Ever since the Democratic Party began adopting many of the best Republican ideas in the 1990s, the G.O.P. has increasingly become a victim of its own political strategies.

Any political party has its problem members, but the Republican Party is really starting to look self-destructive.

There is only a brief time -- perhaps months, perhaps a year -- during which increasingly fanciful misrepresentations will work. But using progressively more dramatic falsehoods has consequences.

There is a cost for lying, which increases over time.

First, the open breach of morals begins a process of decay, both within and without. As the group morals decline, a few of those with more integrity leave or lose due to the party's direction and national rhetoric. More and more of the voters leave. The remaining members and followers begin to believe their own rhetorical lies, even as the intentional misrepresentations and smears grow more disconnected from any realism.

Consider how in spite of the fact that a local newspaper in Hawaii reported Barack Obama's birth in 1961, it was nevertheless possible for significant numbers of the people to believe the fantasy that Obama wasn't born there.

This demonstrates a process of gradually divorcing the mind from reality -- a decay of integrity and perception, together.

The decay of integrity (truthfulness) causes the decay of perception.

It appears too much of the Republican party has advanced some distance along this terrible process.

Like many, in my youth I liked some Republicans -- I was excited about Reagan in 1975 after hearing him speak, long before I was old enough to vote (I was still too young when Reagan won in 1980, but was happy to vote for him in 1984...before the senseless further ramp in "defense" spending). I voted for Republicans many times because they offered better candidates. Many Democrats did not signal an appreciation of enterprise at that time. It's fair to say I've been a "swing" voter -- voting for the winning Presidential candidate each time (though I skipped 2000) until 2004 when the better candiate was "swift-boated." But now that Democrats seem to respect enterprise, and in view of the rhetoric from Republicans, I'd expect a Democrat to be the better candidate more often.

Here in Texas we have the half-crazed Rick Perry, for instance, who was willing to indirectly hint at the idea of seceding from the union. "There's a lot of different scenarios," Perry said. "We've got a great union.
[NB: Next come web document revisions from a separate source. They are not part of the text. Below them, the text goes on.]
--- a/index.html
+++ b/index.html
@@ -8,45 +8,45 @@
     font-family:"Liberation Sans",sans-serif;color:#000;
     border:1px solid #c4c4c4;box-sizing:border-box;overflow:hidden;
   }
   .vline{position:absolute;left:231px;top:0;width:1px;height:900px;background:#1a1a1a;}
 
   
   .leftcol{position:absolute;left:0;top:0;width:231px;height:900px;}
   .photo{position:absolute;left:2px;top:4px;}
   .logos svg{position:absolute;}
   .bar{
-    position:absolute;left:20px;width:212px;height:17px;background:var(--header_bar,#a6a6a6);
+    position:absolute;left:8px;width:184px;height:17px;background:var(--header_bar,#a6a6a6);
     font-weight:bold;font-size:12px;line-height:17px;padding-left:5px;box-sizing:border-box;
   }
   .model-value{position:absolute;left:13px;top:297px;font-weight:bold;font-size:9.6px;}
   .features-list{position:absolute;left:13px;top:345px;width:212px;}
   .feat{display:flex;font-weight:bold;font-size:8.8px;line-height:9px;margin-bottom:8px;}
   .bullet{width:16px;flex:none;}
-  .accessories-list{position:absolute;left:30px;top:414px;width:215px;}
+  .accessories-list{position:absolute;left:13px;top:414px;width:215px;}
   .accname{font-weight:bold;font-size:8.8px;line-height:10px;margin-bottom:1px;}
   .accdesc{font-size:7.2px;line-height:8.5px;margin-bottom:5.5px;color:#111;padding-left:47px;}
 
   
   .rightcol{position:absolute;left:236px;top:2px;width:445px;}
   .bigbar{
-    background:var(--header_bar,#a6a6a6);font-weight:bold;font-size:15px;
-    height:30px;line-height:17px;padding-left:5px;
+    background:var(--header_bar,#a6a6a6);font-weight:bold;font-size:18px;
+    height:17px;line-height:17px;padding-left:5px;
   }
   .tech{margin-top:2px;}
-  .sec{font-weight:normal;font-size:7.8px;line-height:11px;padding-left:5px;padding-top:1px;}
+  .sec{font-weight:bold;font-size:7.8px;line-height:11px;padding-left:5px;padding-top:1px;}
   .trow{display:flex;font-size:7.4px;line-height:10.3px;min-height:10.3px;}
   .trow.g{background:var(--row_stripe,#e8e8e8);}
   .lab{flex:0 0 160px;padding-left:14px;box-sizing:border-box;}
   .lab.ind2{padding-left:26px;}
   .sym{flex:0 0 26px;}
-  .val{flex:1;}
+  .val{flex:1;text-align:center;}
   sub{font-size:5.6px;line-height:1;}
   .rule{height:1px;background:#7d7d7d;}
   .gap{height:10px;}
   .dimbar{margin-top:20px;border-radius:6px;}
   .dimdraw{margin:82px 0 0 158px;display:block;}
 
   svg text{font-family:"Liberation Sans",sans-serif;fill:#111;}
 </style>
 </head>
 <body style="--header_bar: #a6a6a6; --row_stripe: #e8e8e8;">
There's absolutely no reason to dissolve it. But if Washington continues to thumb their nose at the American people, you know, who knows what might come out of that. But Texas is a very unique place, and we're a pretty independent lot to boot."

And this is far from the worst. While there are worse, Perry is more amusing I think (read this and then consider this quote from Sam Houston himself: “All new states are invested, more or less, by a class of noisy, second-rate men who are always in favor of rash and extreme measures, but Texas was absolutely overrun by such men.” ...heh heh heh...)
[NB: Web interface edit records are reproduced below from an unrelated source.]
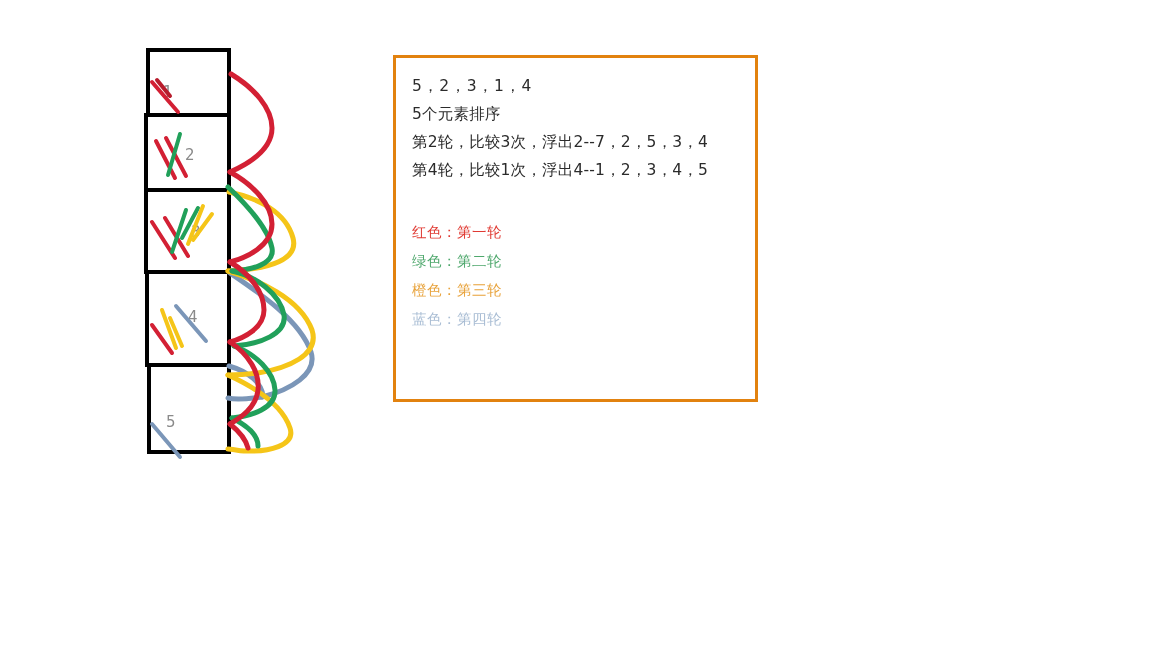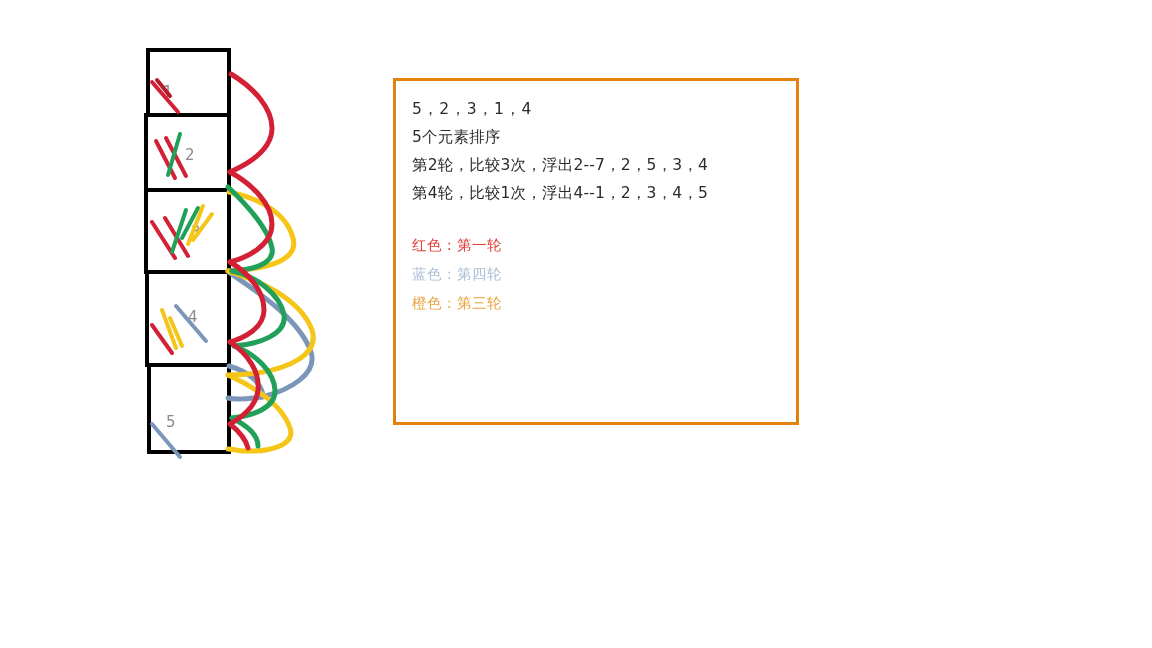--- a/index.html
+++ b/index.html
@@ -26,42 +26,42 @@
   #diagram-svg {
     position: absolute;
     left: 0;
     top: 0;
   }
 
   
   #annotation-box {
     position: absolute;
     left: 393px;
-    top: 78px;
-    width: 406px;
+    top: 55px;
+    width: 365px;
     height: 347px;
     box-sizing: border-box;
     border: 3px solid #e2820f;
     background: #ffffff;
   }
   #annotation-inner {
     padding: 14px 0 0 16px;
   }
   .ann-line {
     font-size: 15.5px;
     line-height: 28px;
     color: #2b2b2b;
     white-space: pre;
     letter-spacing: 0.2px;
   }
   .ann-line.first {
     letter-spacing: 1px;
   }
   #legend-block {
-    margin-top: 24px;
+    margin-top: 34px;
   }
   .legend-line {
     font-size: 14.5px;
     line-height: 29px;
     white-space: pre;
     letter-spacing: 0.5px;
   }
   .lg-red    { color: #e03a33; }
   .lg-green  { color: #4fa86d; }
   .lg-orange { color: #e8a33c; }
@@ -152,18 +152,19 @@
 <div id="annotation-box">
   <div id="annotation-inner">
 
     <div class="ann-line first">5，2，3，1，4</div>
     <div class="ann-line">5个元素排序</div>
     <div class="ann-line">第2轮，比较3次，浮出2--7，2，5，3，4</div>
     <div class="ann-line">第4轮，比较1次，浮出4--1，2，3，4，5</div>
 
     <div id="legend-block">
       <div class="legend-line lg-red">红色：第一轮</div>
+      <div class="legend-line lg-green">绿色：第二轮</div>
+      <div class="legend-line lg-orange">橙色：第三轮</div>
       <div class="legend-line lg-blue">蓝色：第四轮</div>
-      <div class="legend-line lg-orange">橙色：第三轮</div>
     </div>
 
   </div>
 </div>
 
 </body></html>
The G.O.P. may have already doomed itself through this process of believing its own lies. It might not be possible to recover.

The G.O.P. would need a visionary of very high integrity, who does not stretch the truth, ever, to have a chance to heal its self-inflicted wounds.

They would need someone of Barack Obama's caliber.

Consider the most damning part of this change: take the Barack Obama of today and move him back to 1972 or so, and he would be a quite excellent Republican. He is reasonably "conservative" in several ways that matter greatly, just as he is also has certain "liberal" elements -- the best (reminds me of Reagan in this way). In fact, Obama transcends party in my opinion. But back then, he would be quite electable as a Republican in most parts of the country.

Now, far too many in the Republican party consider Obama the enemy. Just this process alone -- the search for and dependence on having some enemy -- is self-destructive.

This is because too many in the party have lost their way, lost their roots -- they have been taken over by a process of distortions and misrepresentations so long in the making that many party members are now as lost in fantasies as the worst cults.

That's how far this party has fallen.